• Problem requirements:
Scan the listing below. Copy each line that contains "time".

• Records shown:

+===+

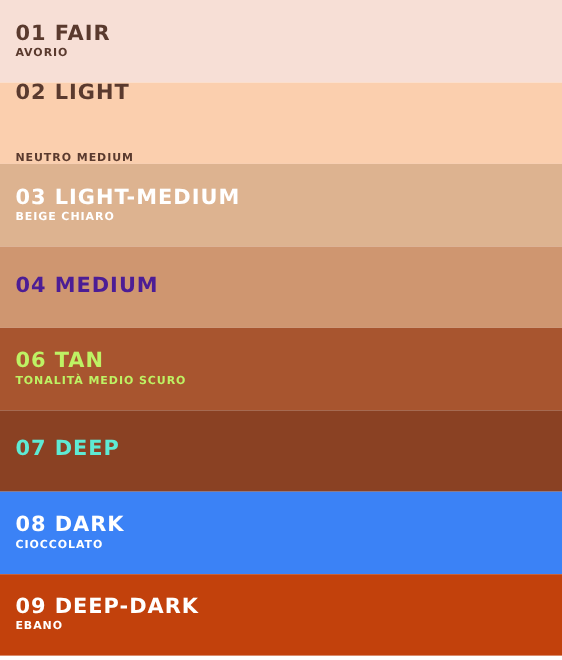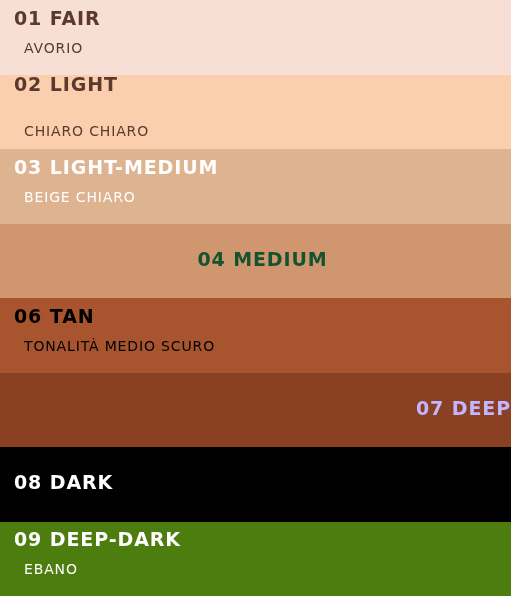--- a/index.html
+++ b/index.html
@@ -38,11 +38,11 @@
     white-space: nowrap;
   }
   .shade-subtitle {
-    font-size: 14px;
-    font-weight: 400;
+    font-size: 10px;
+    font-weight: 700;
     letter-spacing: 0.85px;
     line-height: 1.1;
-    margin: 10px;
+    margin: 0;
     white-space: nowrap;
   }
 </style>

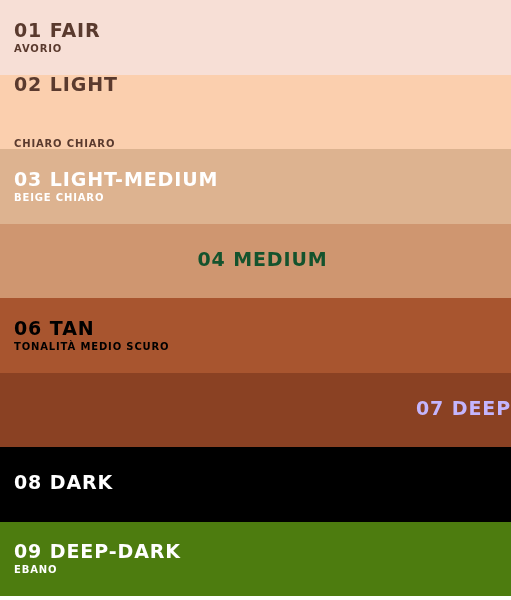--- a/index.html
+++ b/index.html
@@ -58,7 +58,7 @@
 
   <div class="shade-band" style="background-color: rgb(251, 207, 174); color: rgb(90, 58, 46); justify-content: space-between;">
     <div class="shade-title">02 LIGHT</div>
-    <div class="shade-subtitle">CHIARO CHIARO</div>
+    <div class="shade-subtitle">NEUTRO MEDIUM</div>
   </div>
 
   <div class="shade-band" style="background-color: rgb(221, 179, 144); color: rgb(255, 255, 255);">

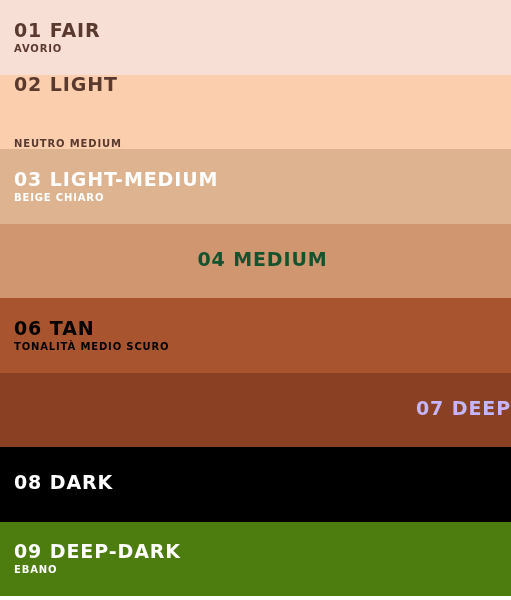--- a/index.html
+++ b/index.html
@@ -66,7 +66,7 @@
     <div class="shade-subtitle">BEIGE CHIARO</div>
   </div>
 
-  <div class="shade-band" style="background-color: rgb(207, 150, 112); color: #14532d; text-align: center;">
+  <div class="shade-band" style="background-color: rgb(207, 150, 112); color: #4c1d95;">
     <div class="shade-title">04 MEDIUM</div>
   </div>
 

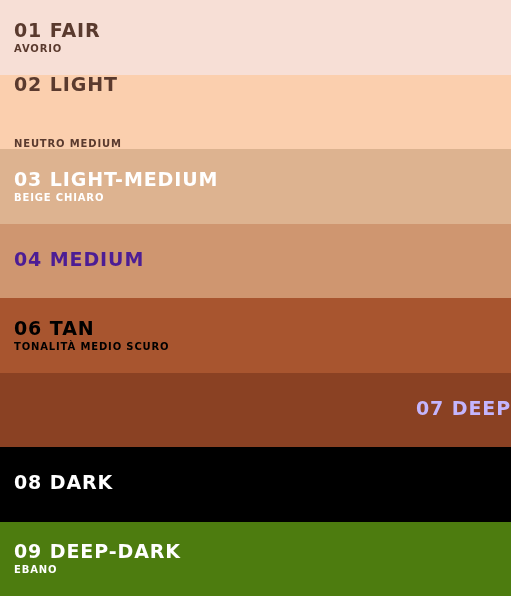--- a/index.html
+++ b/index.html
@@ -71,7 +71,7 @@
   </div>
 
 
-  <div class="shade-band" style="background-color: rgb(168, 85, 47); color: #000000;">
+  <div class="shade-band" style="background-color: rgb(168, 85, 47); color: #bef264;">
     <div class="shade-title">06 TAN</div>
     <div class="shade-subtitle">TONALITÀ MEDIO SCURO</div>
   </div>

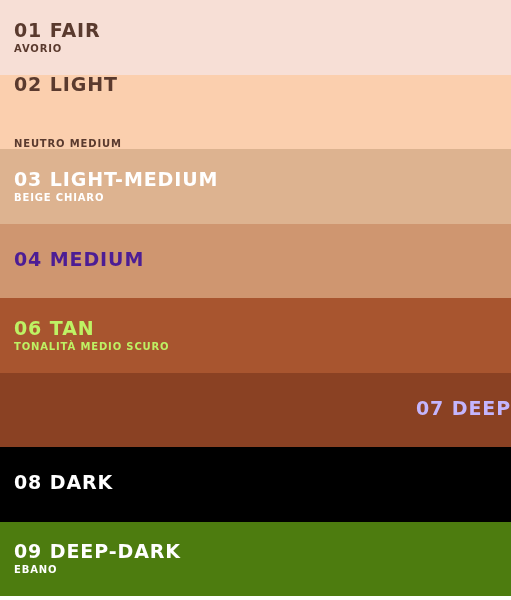--- a/index.html
+++ b/index.html
@@ -76,7 +76,7 @@
     <div class="shade-subtitle">TONALITÀ MEDIO SCURO</div>
   </div>
 
-  <div class="shade-band" style="background-color: rgb(138, 65, 35); color: #c4b5fd; align-items: flex-end;">
+  <div class="shade-band" style="background-color: rgb(138, 65, 35); color: #5eead4;">
     <div class="shade-title">07 DEEP</div>
   </div>
 

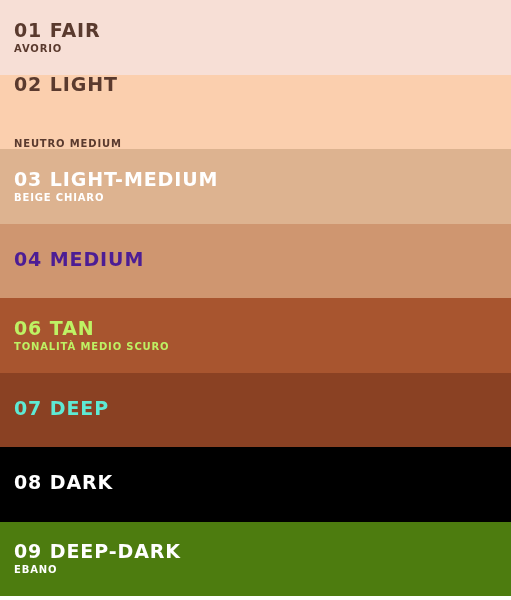--- a/index.html
+++ b/index.html
@@ -80,7 +80,7 @@
     <div class="shade-title">07 DEEP</div>
   </div>
 
-  <div class="shade-band" style="background-color: #000000; color: rgb(255, 255, 255);">
+  <div class="shade-band" style="background-color: #3b82f6; color: rgb(255, 255, 255);">
     <div class="shade-title">08 DARK</div>
   </div>
 

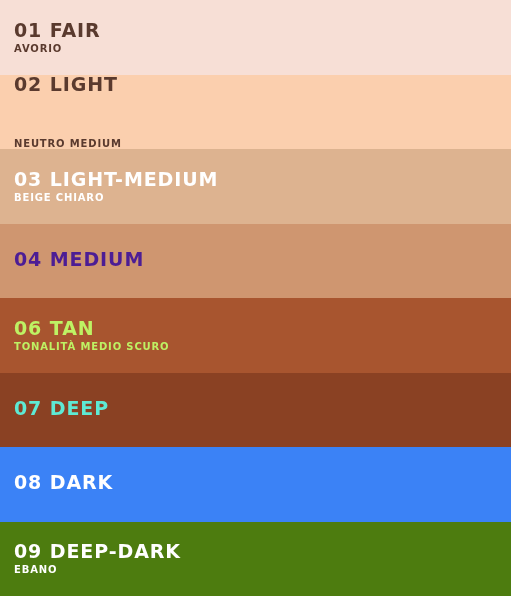--- a/index.html
+++ b/index.html
@@ -82,6 +82,7 @@
 
   <div class="shade-band" style="background-color: #3b82f6; color: rgb(255, 255, 255);">
     <div class="shade-title">08 DARK</div>
+    <div class="shade-subtitle">CIOCCOLATO</div>
   </div>
 
   <div class="shade-band" style="background-color: #4d7c0f; color: rgb(255, 255, 255);">

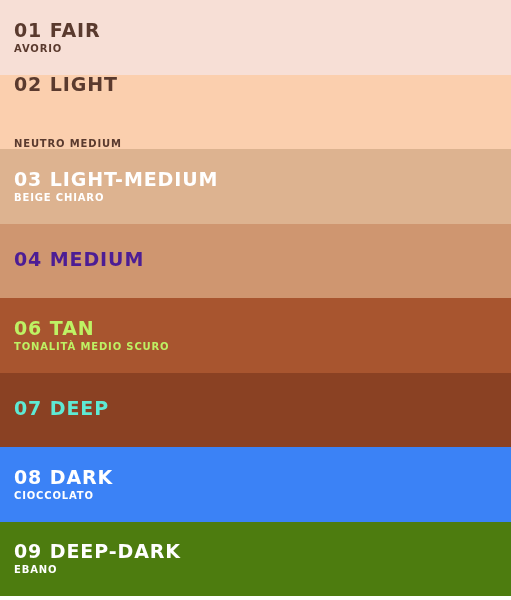--- a/index.html
+++ b/index.html
@@ -85,7 +85,7 @@
     <div class="shade-subtitle">CIOCCOLATO</div>
   </div>
 
-  <div class="shade-band" style="background-color: #4d7c0f; color: rgb(255, 255, 255);">
+  <div class="shade-band" style="background-color: #c2410c; color: rgb(255, 255, 255);">
     <div class="shade-title">09 DEEP-DARK</div>
     <div class="shade-subtitle">EBANO</div>
   </div>

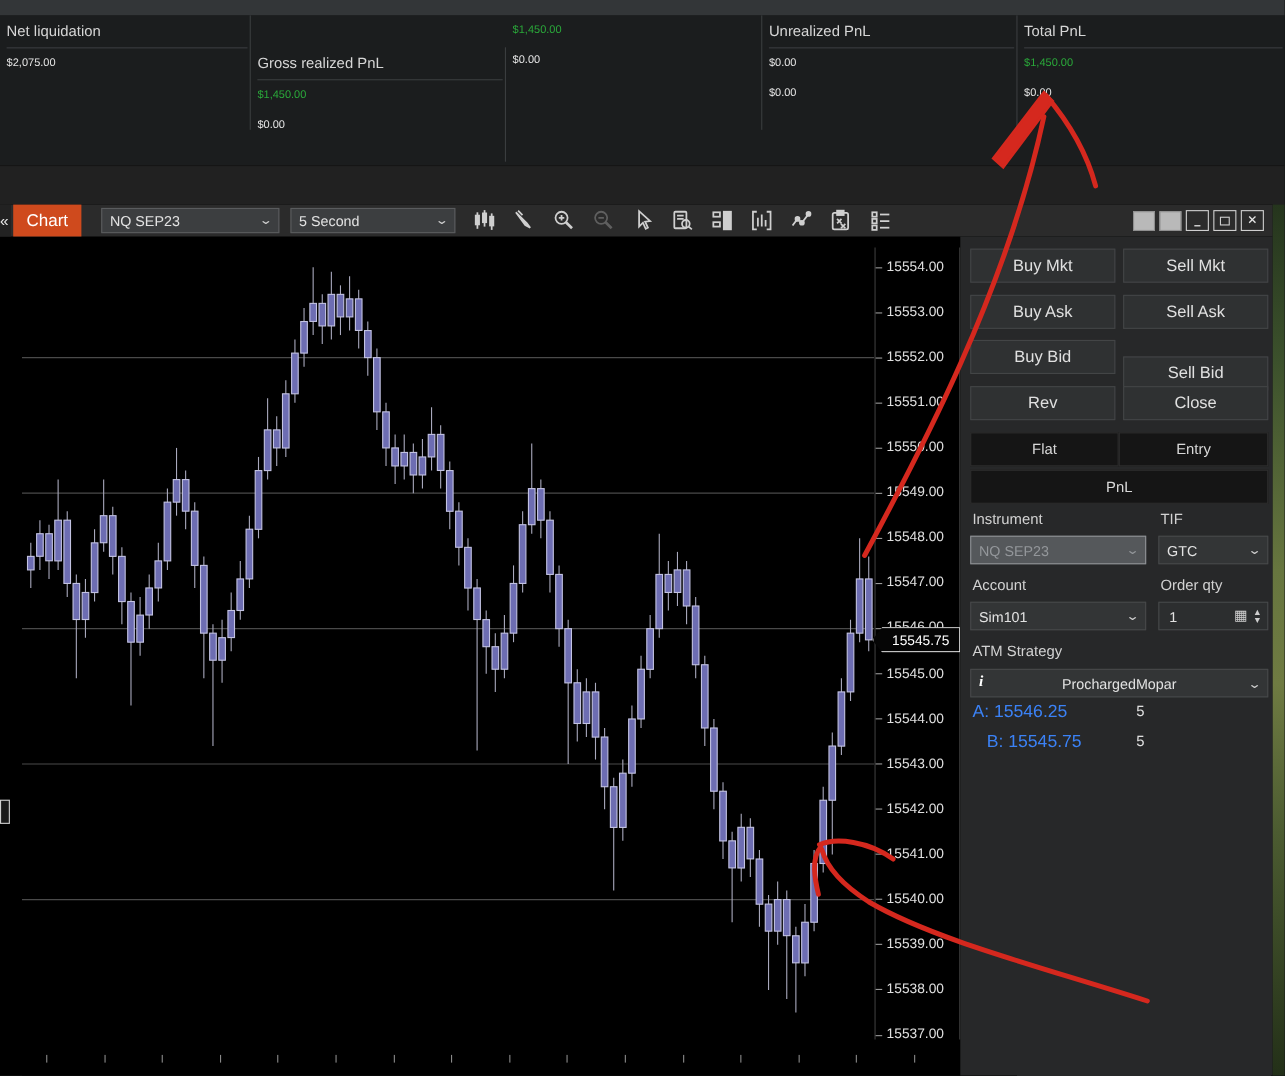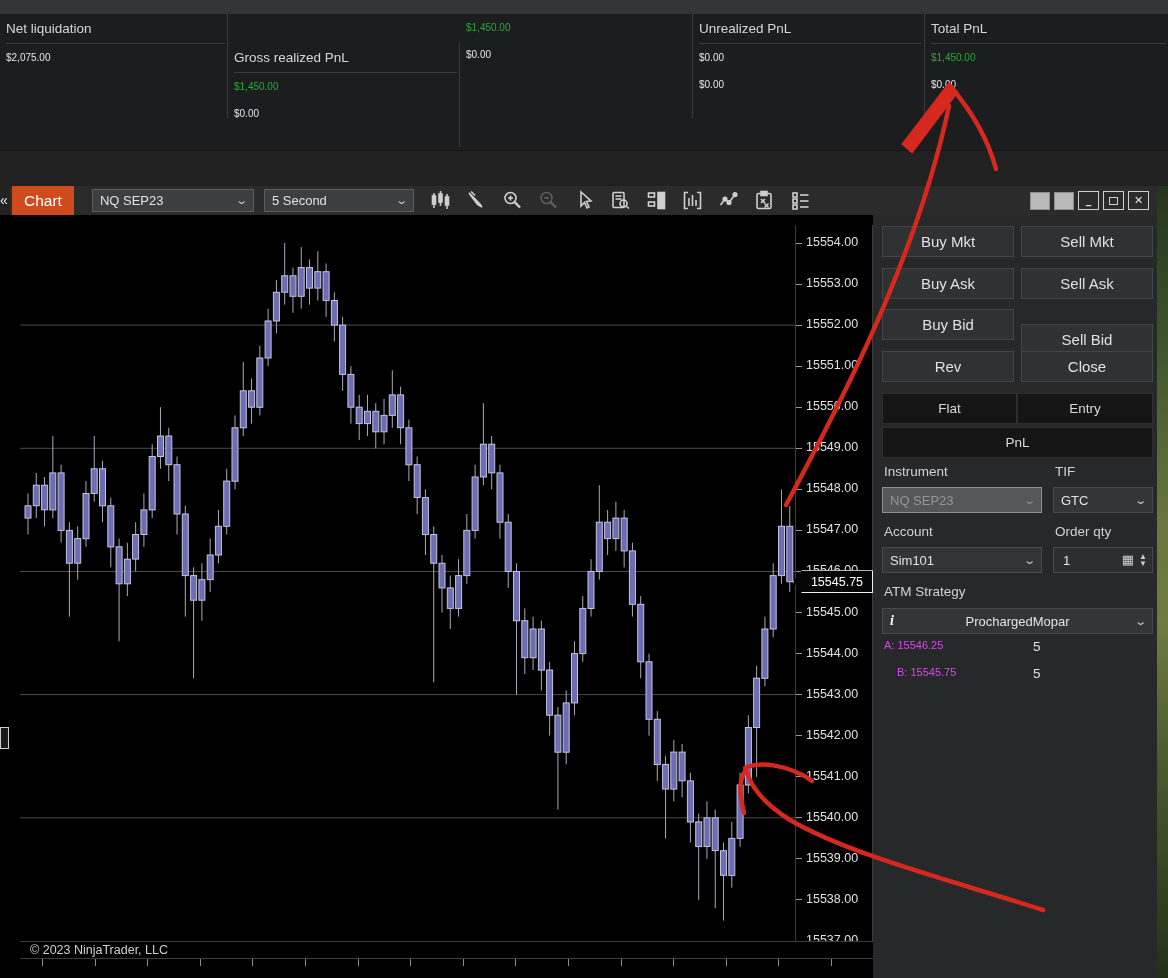--- a/index.html
+++ b/index.html
@@ -61,7 +61,7 @@
   #qty-icons { margin-left:auto; display:flex; align-items:center; gap:5px; }
   #calc-icon { color:#cfcfcf; font-size:13px; line-height:10px; }
   #qty-spinner { display:flex; flex-direction:column; font-size:8px; color:#cfcfcf; line-height:7px; }
-  .ab-row { position:absolute; color:#d946ef; font-size:11px; }
+  .ab-row { position:absolute; color:#3b82f6; font-size:16px; }
   .ab-qty { position:absolute; color:#e0e0e0; font-size:13.5px; }
   #atm-combo .info-i { font-size:14px; font-weight:bold; color:#fff; font-family:"Liberation Serif", serif; font-style:italic; margin-right:8px; }
   #atm-combo .atm-text { position:absolute; left:0; right:0; text-align:center; pointer-events:none; }

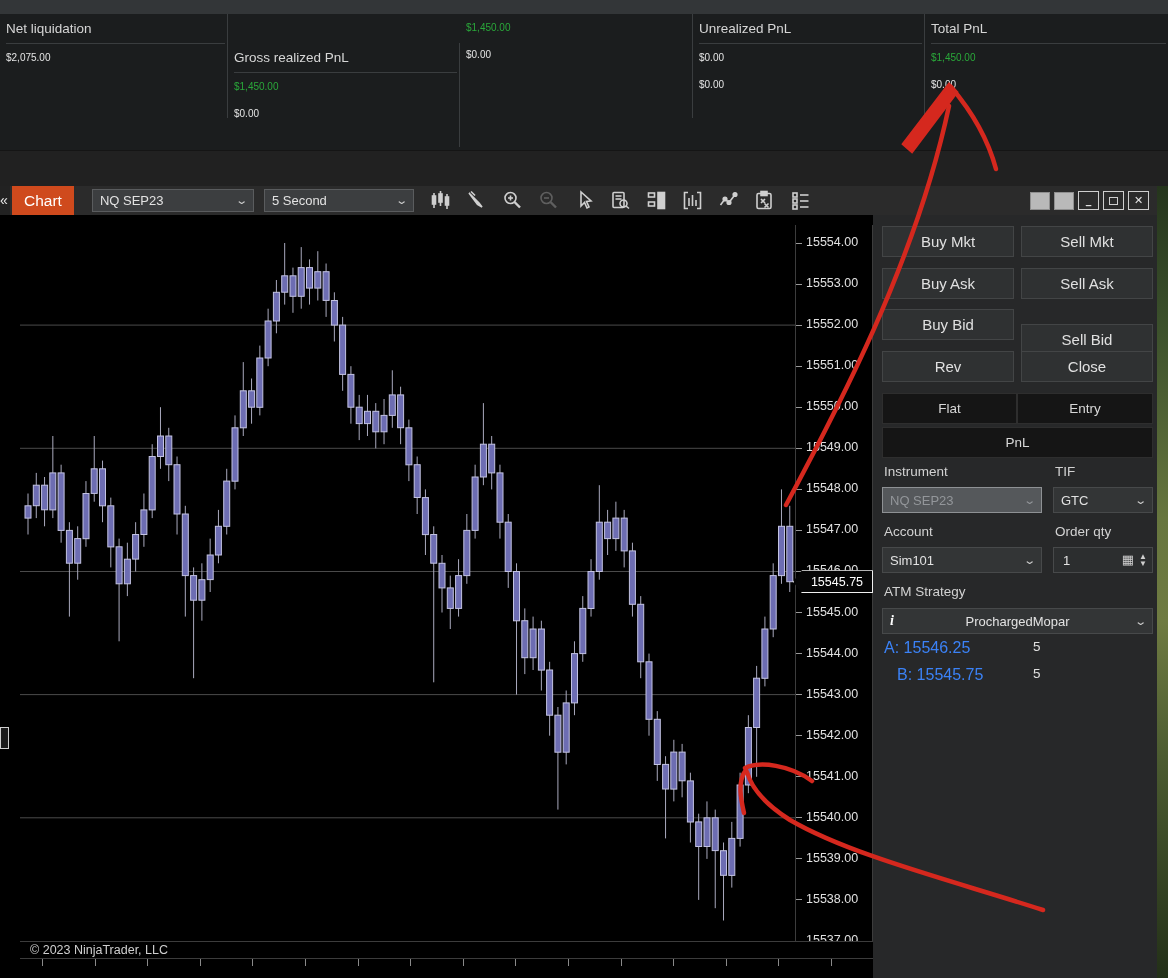--- a/index.html
+++ b/index.html
@@ -457,7 +457,6 @@
       </div>
     <div id="price-marker" style="top: 384.235px;">15545.75</div>
 
-    <div id="copyright-row">© 2023 NinjaTrader, LLC</div>
     <div id="time-axis" style="border-top: 0px;">
         <div class="time-tick" style="left: 22px;"></div>
         <div class="time-tick" style="left: 74.6px;"></div>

+===+

• Task result:
     <div id="time-axis" style="border-top: 0px;">
         <div class="time-tick" style="left: 22px;"></div>
         <div class="time-tick" style="left: 74.6px;"></div>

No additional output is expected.